* **WORK REQUEST**
Take every line from the data that has the word "right" in it.

* **MATERIAL FOR THIS EXERCISE**
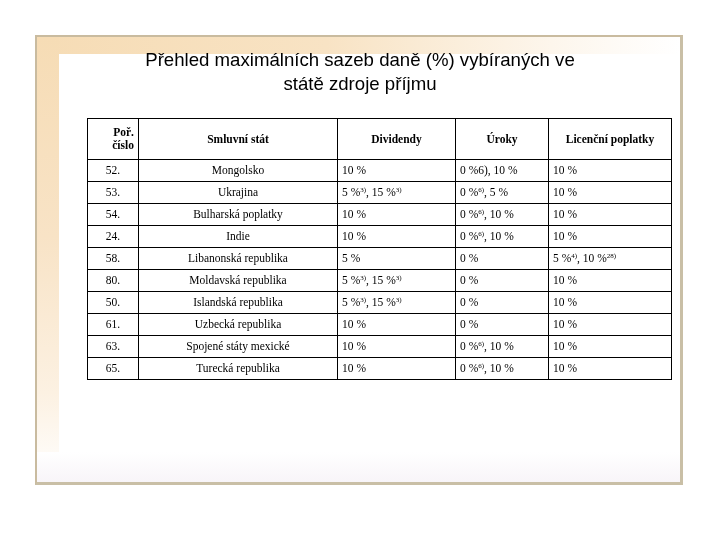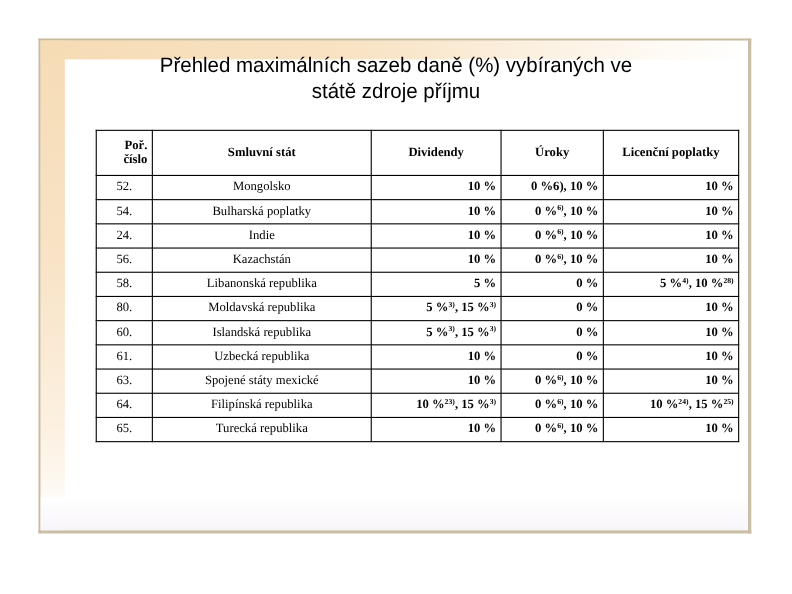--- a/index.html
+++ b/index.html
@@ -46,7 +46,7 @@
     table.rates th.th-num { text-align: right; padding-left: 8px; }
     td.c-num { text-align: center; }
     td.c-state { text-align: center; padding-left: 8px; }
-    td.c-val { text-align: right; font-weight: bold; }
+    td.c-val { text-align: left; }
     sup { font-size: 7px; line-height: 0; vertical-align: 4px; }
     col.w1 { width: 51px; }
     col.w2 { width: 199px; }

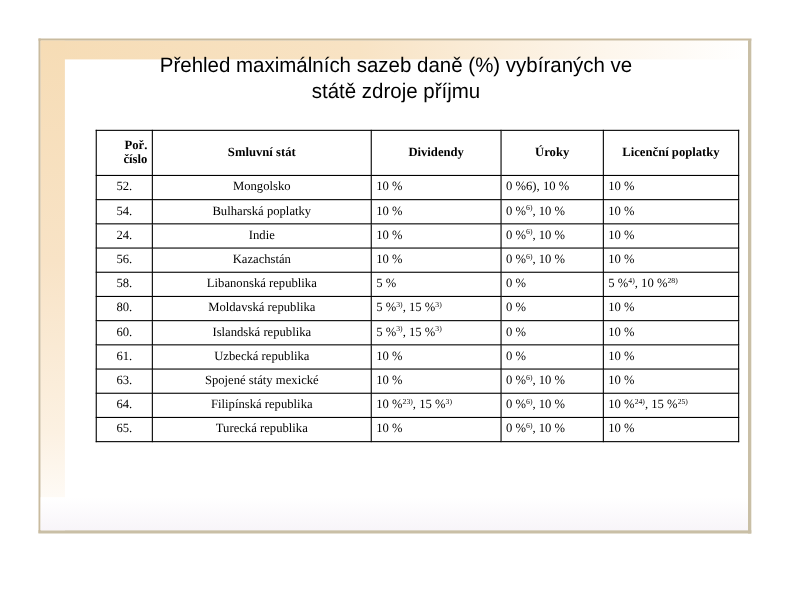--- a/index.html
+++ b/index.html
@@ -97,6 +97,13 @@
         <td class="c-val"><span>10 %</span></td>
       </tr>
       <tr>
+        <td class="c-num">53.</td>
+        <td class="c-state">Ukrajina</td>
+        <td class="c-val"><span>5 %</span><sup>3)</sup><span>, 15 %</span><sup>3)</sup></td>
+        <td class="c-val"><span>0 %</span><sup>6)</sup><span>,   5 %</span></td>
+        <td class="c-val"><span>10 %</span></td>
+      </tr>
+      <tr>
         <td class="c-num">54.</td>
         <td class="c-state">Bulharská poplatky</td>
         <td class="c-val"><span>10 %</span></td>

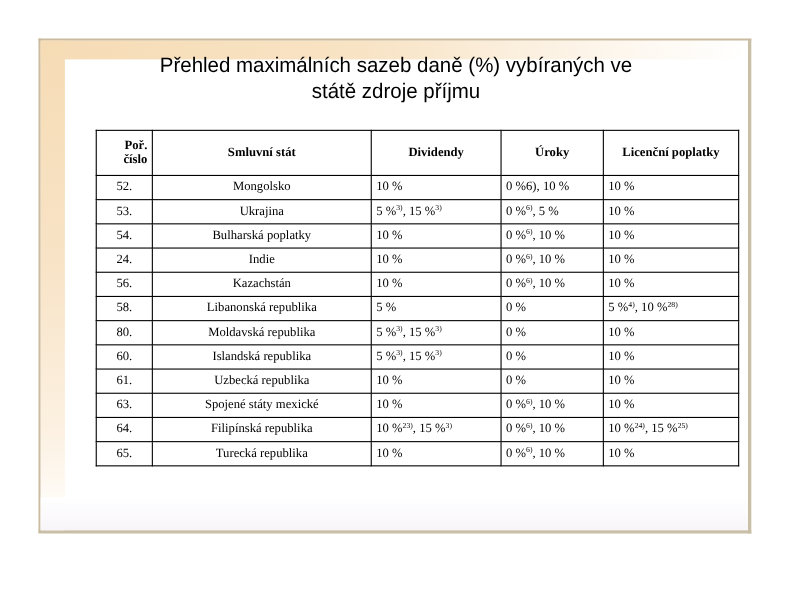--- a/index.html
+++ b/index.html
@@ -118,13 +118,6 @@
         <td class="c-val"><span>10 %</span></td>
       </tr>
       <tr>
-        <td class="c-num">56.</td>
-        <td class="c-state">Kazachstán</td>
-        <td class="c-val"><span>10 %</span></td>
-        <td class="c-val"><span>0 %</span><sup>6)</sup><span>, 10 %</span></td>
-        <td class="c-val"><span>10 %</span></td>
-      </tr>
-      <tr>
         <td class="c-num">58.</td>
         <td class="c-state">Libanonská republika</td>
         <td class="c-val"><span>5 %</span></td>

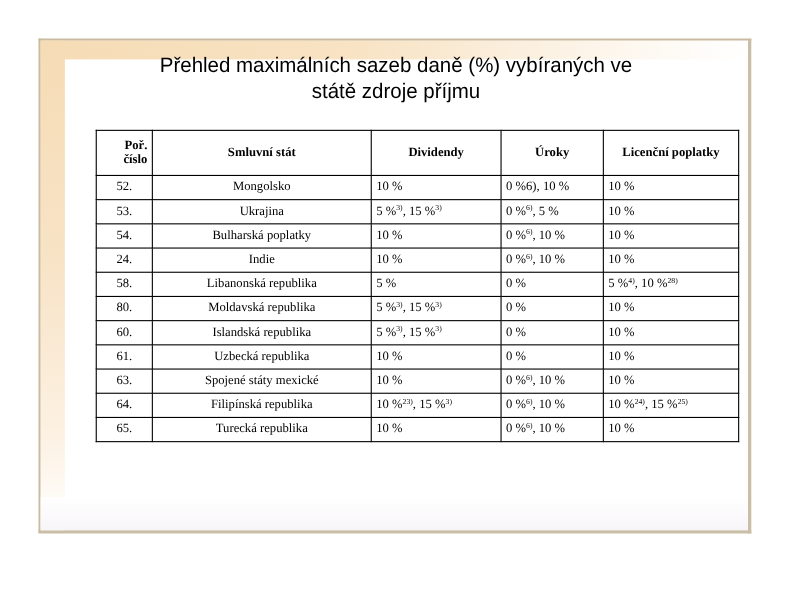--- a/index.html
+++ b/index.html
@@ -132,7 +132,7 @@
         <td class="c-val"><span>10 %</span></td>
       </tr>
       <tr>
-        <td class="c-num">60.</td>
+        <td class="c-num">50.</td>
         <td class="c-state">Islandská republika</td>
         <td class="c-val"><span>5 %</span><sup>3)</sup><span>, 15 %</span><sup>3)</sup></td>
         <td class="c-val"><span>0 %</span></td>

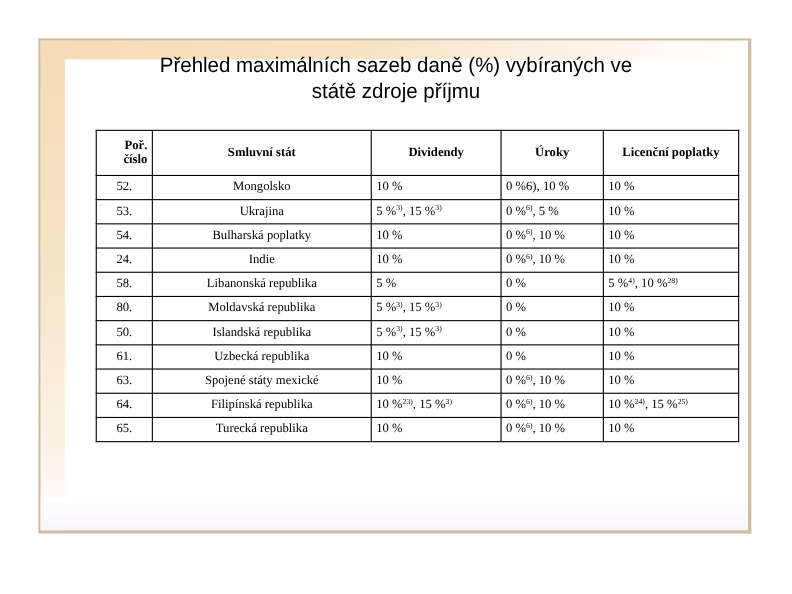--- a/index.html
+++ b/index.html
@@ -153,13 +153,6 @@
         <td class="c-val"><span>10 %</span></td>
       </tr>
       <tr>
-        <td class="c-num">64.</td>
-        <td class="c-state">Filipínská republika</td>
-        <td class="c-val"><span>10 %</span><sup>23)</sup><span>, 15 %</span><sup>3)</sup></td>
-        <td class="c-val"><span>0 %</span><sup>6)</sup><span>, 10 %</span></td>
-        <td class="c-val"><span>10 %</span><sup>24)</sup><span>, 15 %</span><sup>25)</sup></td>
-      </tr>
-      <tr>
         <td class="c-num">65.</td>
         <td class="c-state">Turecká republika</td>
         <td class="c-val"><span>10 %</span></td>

==

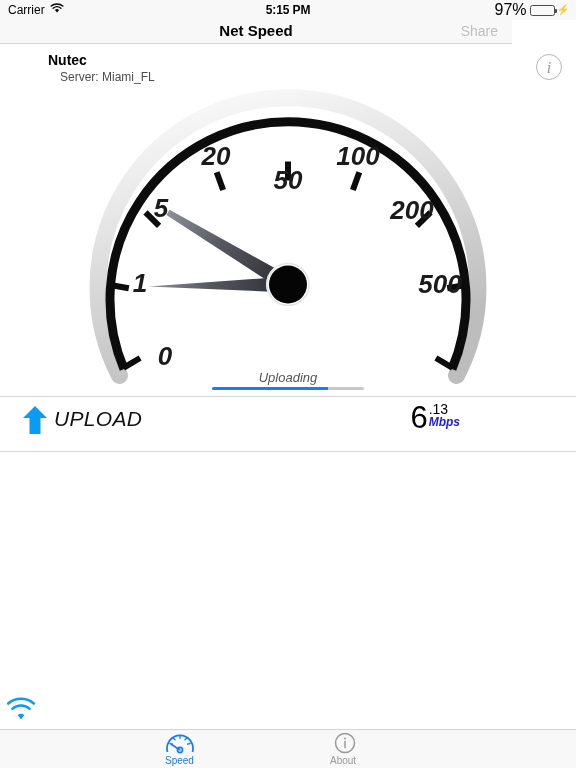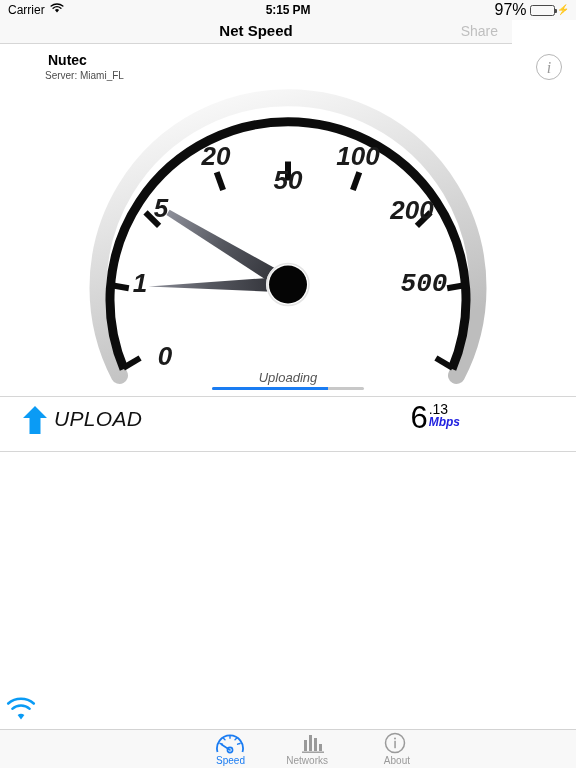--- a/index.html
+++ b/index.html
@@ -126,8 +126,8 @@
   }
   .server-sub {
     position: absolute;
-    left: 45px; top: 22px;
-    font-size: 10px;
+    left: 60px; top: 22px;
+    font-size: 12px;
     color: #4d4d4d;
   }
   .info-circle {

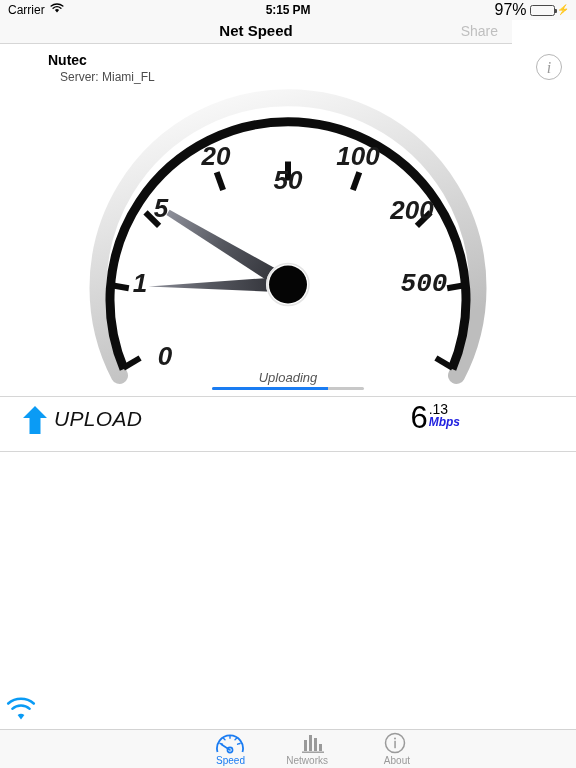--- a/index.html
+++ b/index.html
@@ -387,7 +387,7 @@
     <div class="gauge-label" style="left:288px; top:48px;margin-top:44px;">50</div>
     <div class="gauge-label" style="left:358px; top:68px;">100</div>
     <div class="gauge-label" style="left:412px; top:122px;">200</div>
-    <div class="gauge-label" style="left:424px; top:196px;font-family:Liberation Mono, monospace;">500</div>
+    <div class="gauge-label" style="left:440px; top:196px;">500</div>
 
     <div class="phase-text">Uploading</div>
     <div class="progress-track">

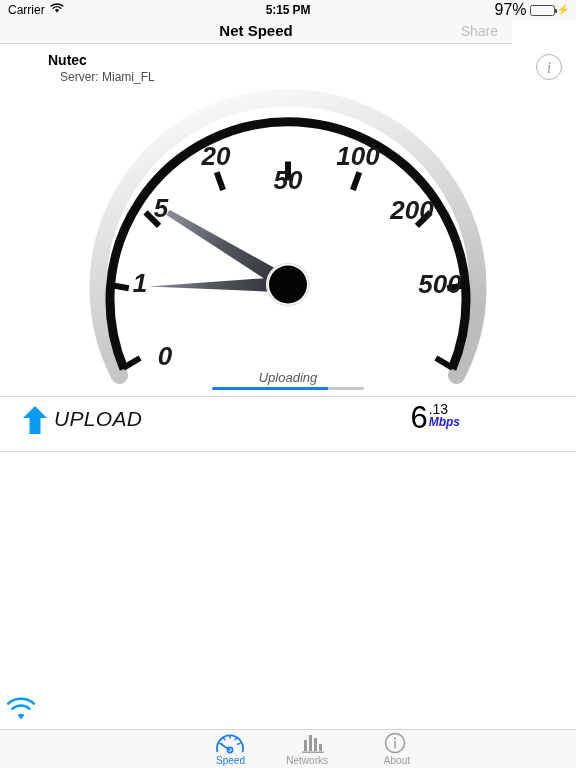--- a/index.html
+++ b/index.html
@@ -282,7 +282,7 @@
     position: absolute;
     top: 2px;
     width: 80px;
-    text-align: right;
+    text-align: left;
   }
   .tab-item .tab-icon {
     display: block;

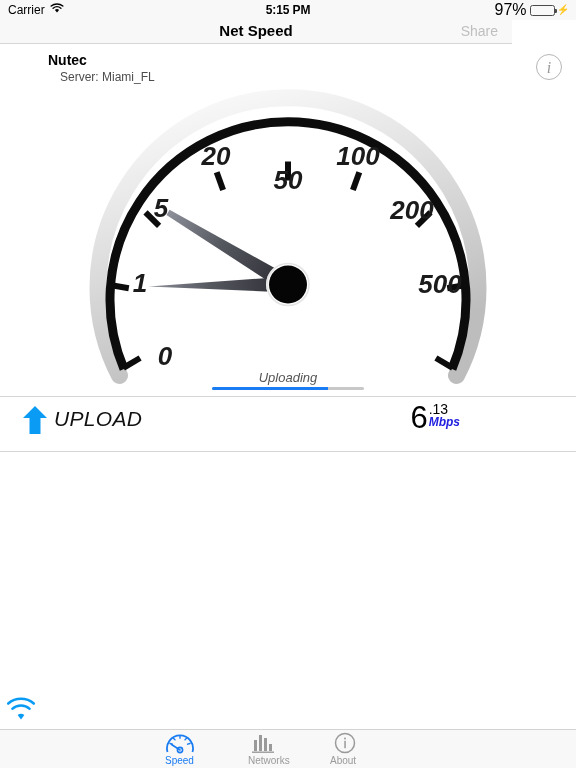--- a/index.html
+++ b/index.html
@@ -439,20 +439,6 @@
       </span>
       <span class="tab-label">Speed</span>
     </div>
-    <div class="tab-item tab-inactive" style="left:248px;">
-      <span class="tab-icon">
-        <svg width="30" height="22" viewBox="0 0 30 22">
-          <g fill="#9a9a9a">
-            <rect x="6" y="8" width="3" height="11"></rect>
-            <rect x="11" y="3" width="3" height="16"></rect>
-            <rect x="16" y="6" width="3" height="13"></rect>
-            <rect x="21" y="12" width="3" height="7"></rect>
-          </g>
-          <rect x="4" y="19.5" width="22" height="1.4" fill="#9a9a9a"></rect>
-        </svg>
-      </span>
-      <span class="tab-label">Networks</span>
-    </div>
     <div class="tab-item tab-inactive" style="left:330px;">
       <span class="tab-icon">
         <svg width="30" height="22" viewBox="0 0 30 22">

* **EXERCISE RESULT**
     table.rates th.th-num { text-align: right; padding-left: 8px; }
-    td.c-val { text-align: right; font-weight: bold; }
-    text-align: right;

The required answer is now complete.